Department of Ophthalmology, Ajou University School of Medicine, Suwon, Republic of Korea.
Ophthalmologica. 2013;229(2):106-12. doi: 10.1159/000339597. Epub 2012 Jul 27.
BACKGROUND/AIMS: To compare event-based methods for estimating the incidence of glaucoma progression using optical coherence tomography (OCT) and automated perimetry and to assess agreement between structural and functional tests for detecting glaucoma progression.
Functional progression of glaucoma was estimated by guided progression analysis (GPA) using a Humphrey field analyzer (HFA), and structural progression was assessed by OCT and defined as the decrease in retinal nerve fiber layer thickness based on test-retest variability data of previous reports on clock-hour and quadrant maps. The level of agreement between structural and functional progression was evaluated using kappa statistics.
Fifty eyes of 50 patients with open-angle glaucoma were enrolled in this retrospective study. The incidence of visual field progression estimated by GPA was 18%. The occurrence of structural progression assessed by OCT ranged from 18 to 68%. The more stringent OCT progression criterion using a quadrant map showed the best agreement with HFA GPA (ĸ = 0.423) and detected perimetric progression with high specificity, while the less stringent OCT criterion considering any clock hour showed the lowest agreement with functional progression (ĸ = 0.098).

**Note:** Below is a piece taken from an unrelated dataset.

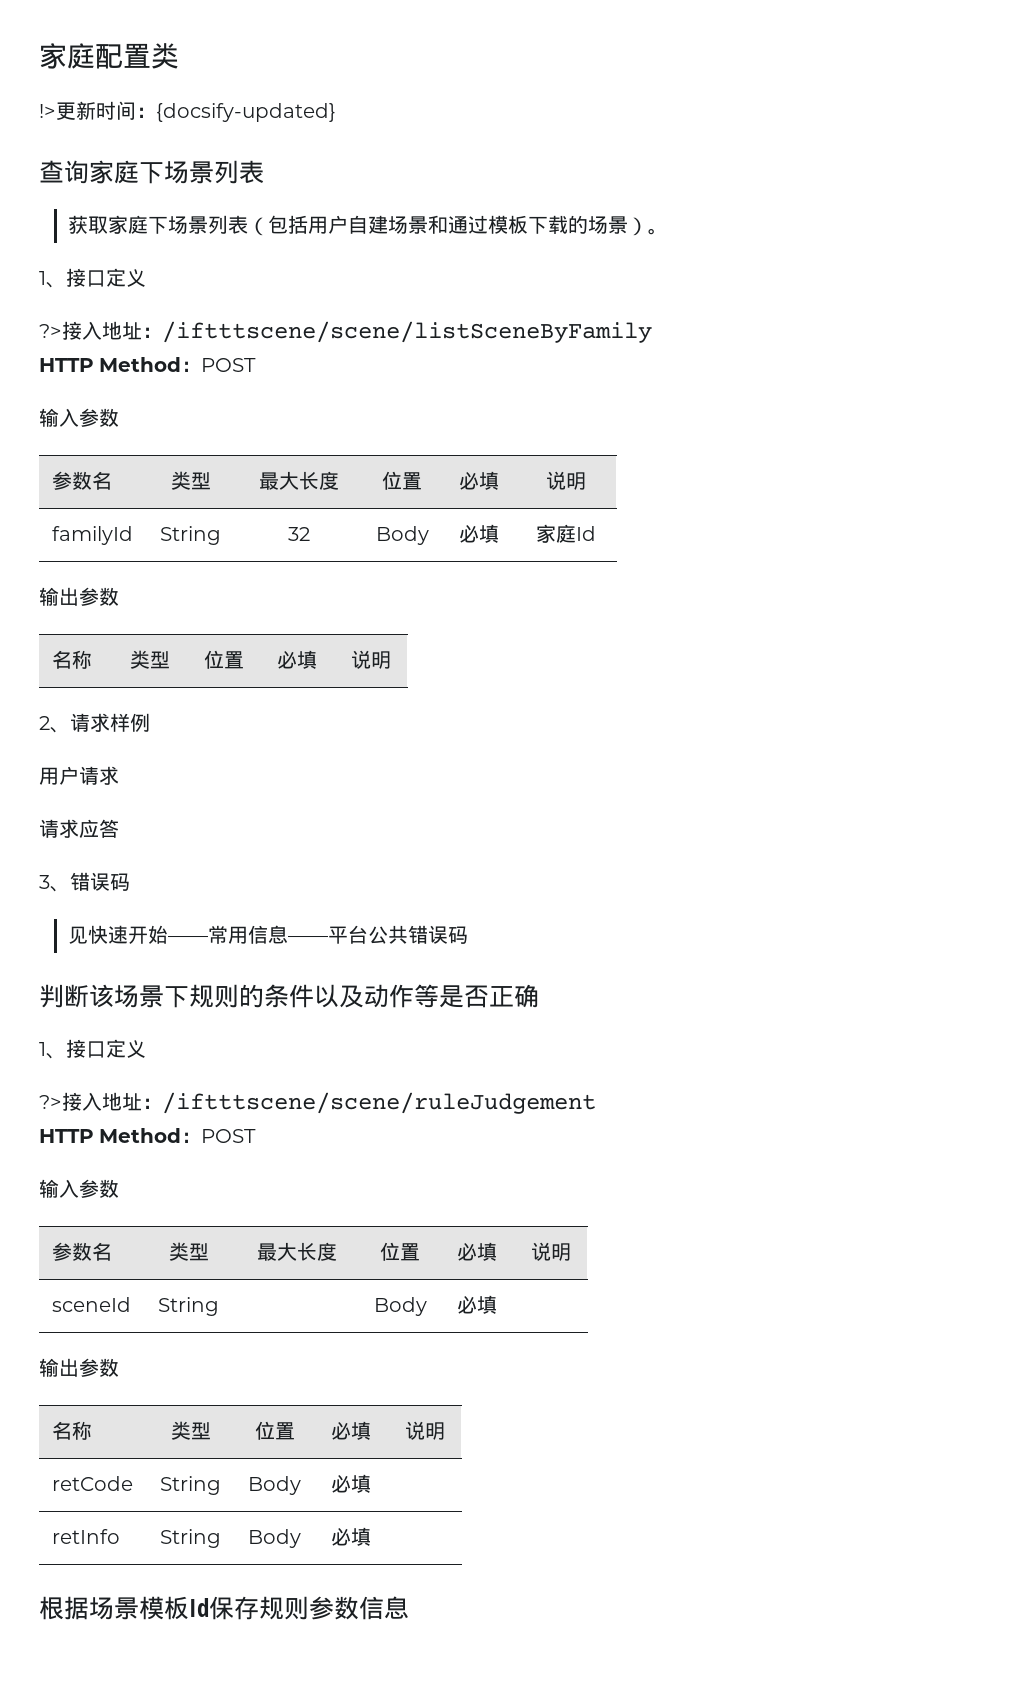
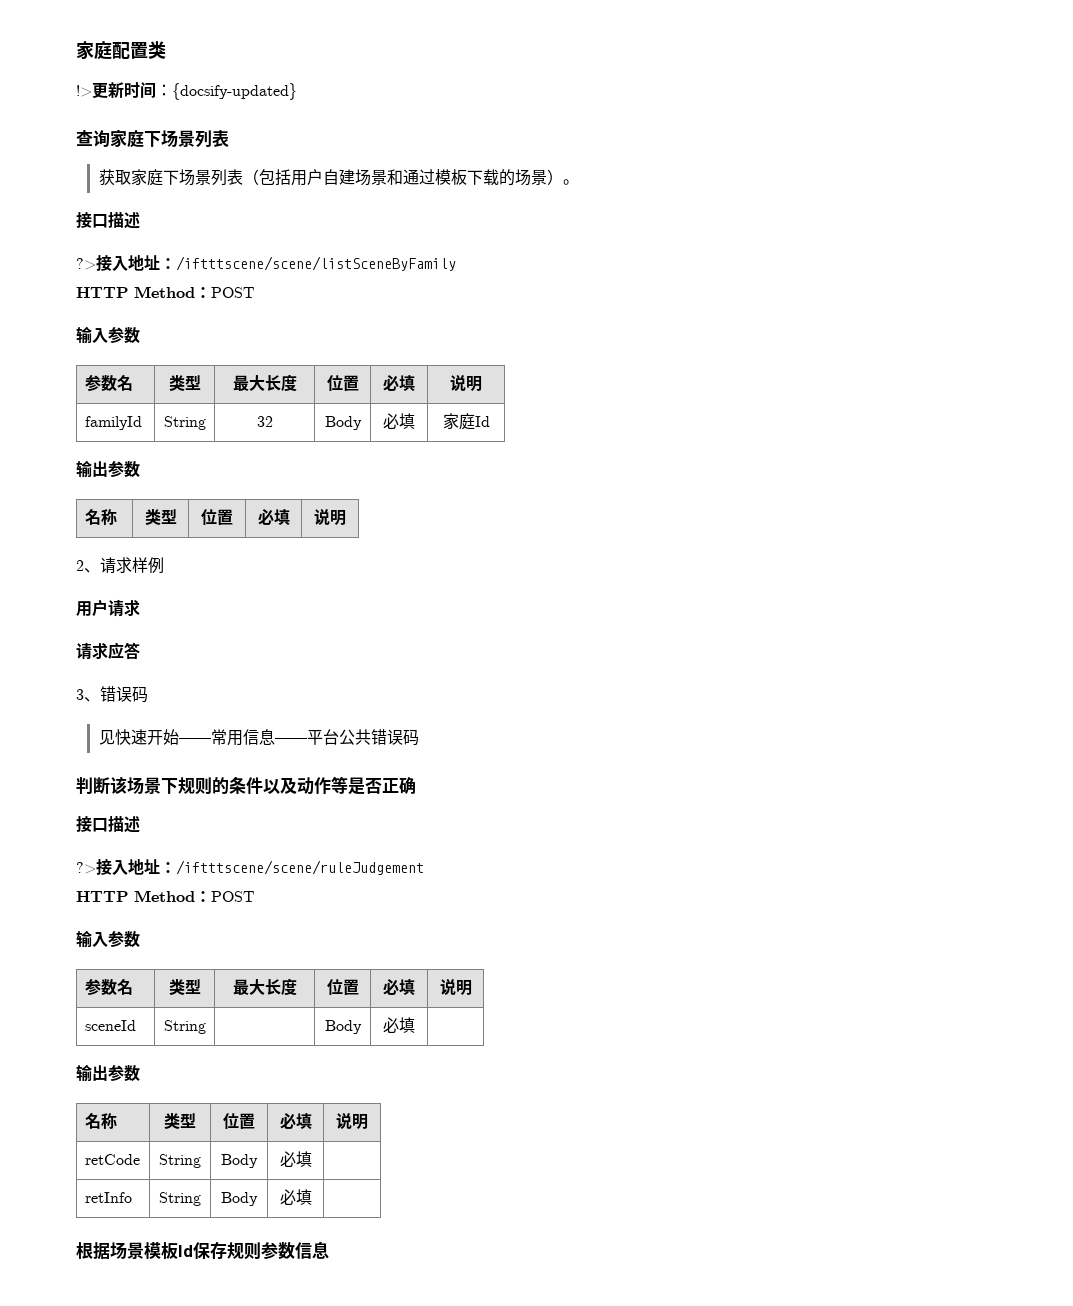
[39,268,146,288] 1、接口定义 -> [76,212,140,229] 接口描述
[39,1039,146,1059] 1、接口定义 -> [76,816,140,833] 接口描述

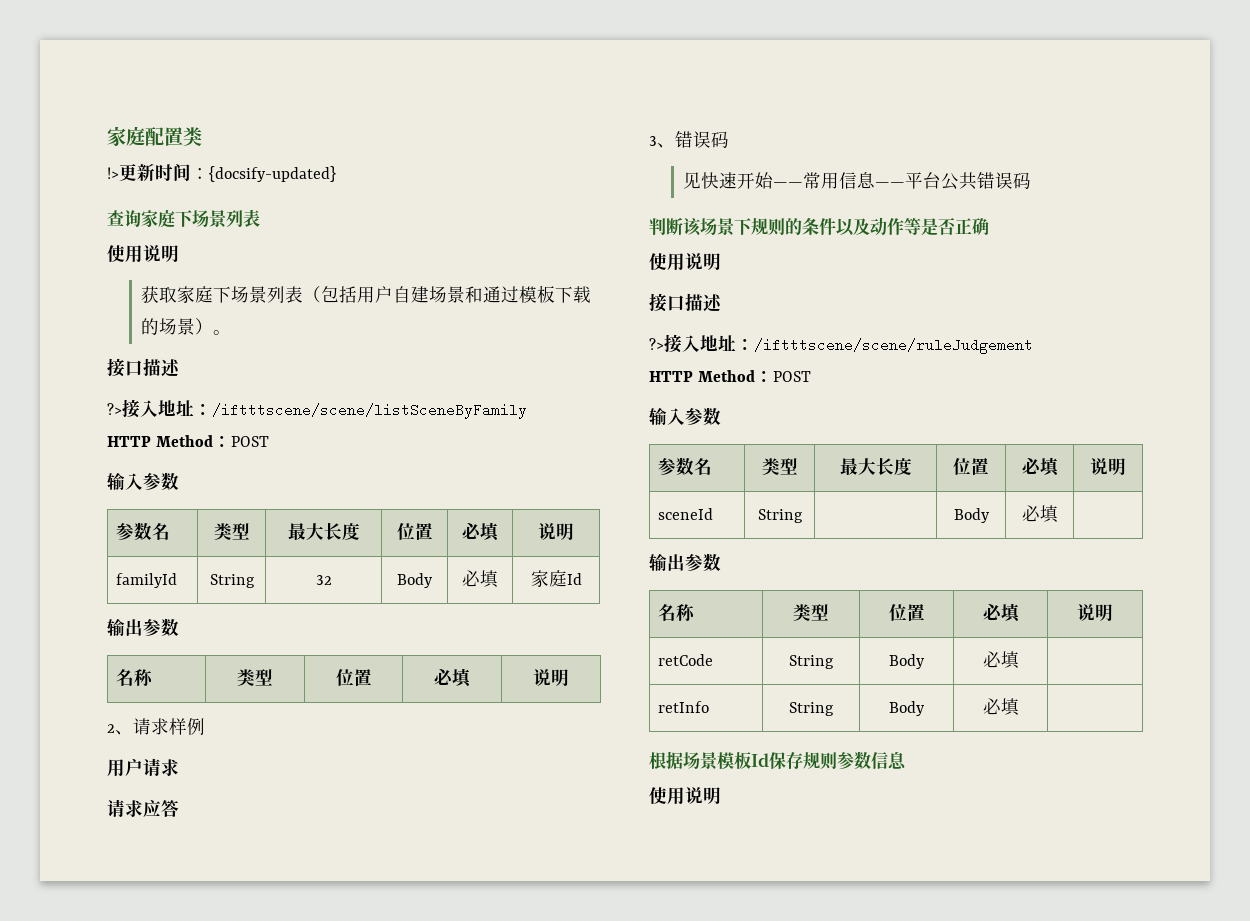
(229, 138) none -> [107,245,179,263] // 使用说明
(416, 786) none -> [649,253,721,271] // 使用说明
(329, 1250) none -> [649,787,721,805] // 使用说明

OCT progression criteria based on test-retest variability showed moderate agreement with perimetric progression, and more stringent criteria showed better agreement with functional progression than less stringent ones.
背景/目的:比较基于事件的方法,使用光学相干断层扫描(OCT)和自动视野计来估计青光眼进展的发生率,并评估结构和功能测试在检测青光眼进展方面的一致性。
使用 Humphrey 视野分析仪(HFA)进行引导进展分析(GPA)来估计青光眼的功能进展,并用 OCT 评估结构进展,并根据以前关于时钟小时和象限图的测试-复测变异性数据定义为视网膜神经纤维层厚度的减少。使用kappa 统计评估结构和功能进展之间的一致性水平。
本回顾性研究纳入了 50 例开角型青光眼患者的 50 只眼。GPA 估计的视野进展发生率为 18%。OCT 评估的结构进展发生率为 18%至 68%。使用象限图的更严格的 OCT 进展标准与 HFA GPA 的一致性最好(ĸ=0.423),并具有较高的特异性检测出视野进展,而考虑任何时钟小时的不太严格的 OCT 标准与功能进展的一致性最低(ĸ=0.098)。
基于测试-复测变异性的 OCT 进展标准与视野进展具有中等一致性,更严格的标准与功能进展的一致性优于不太严格的标准。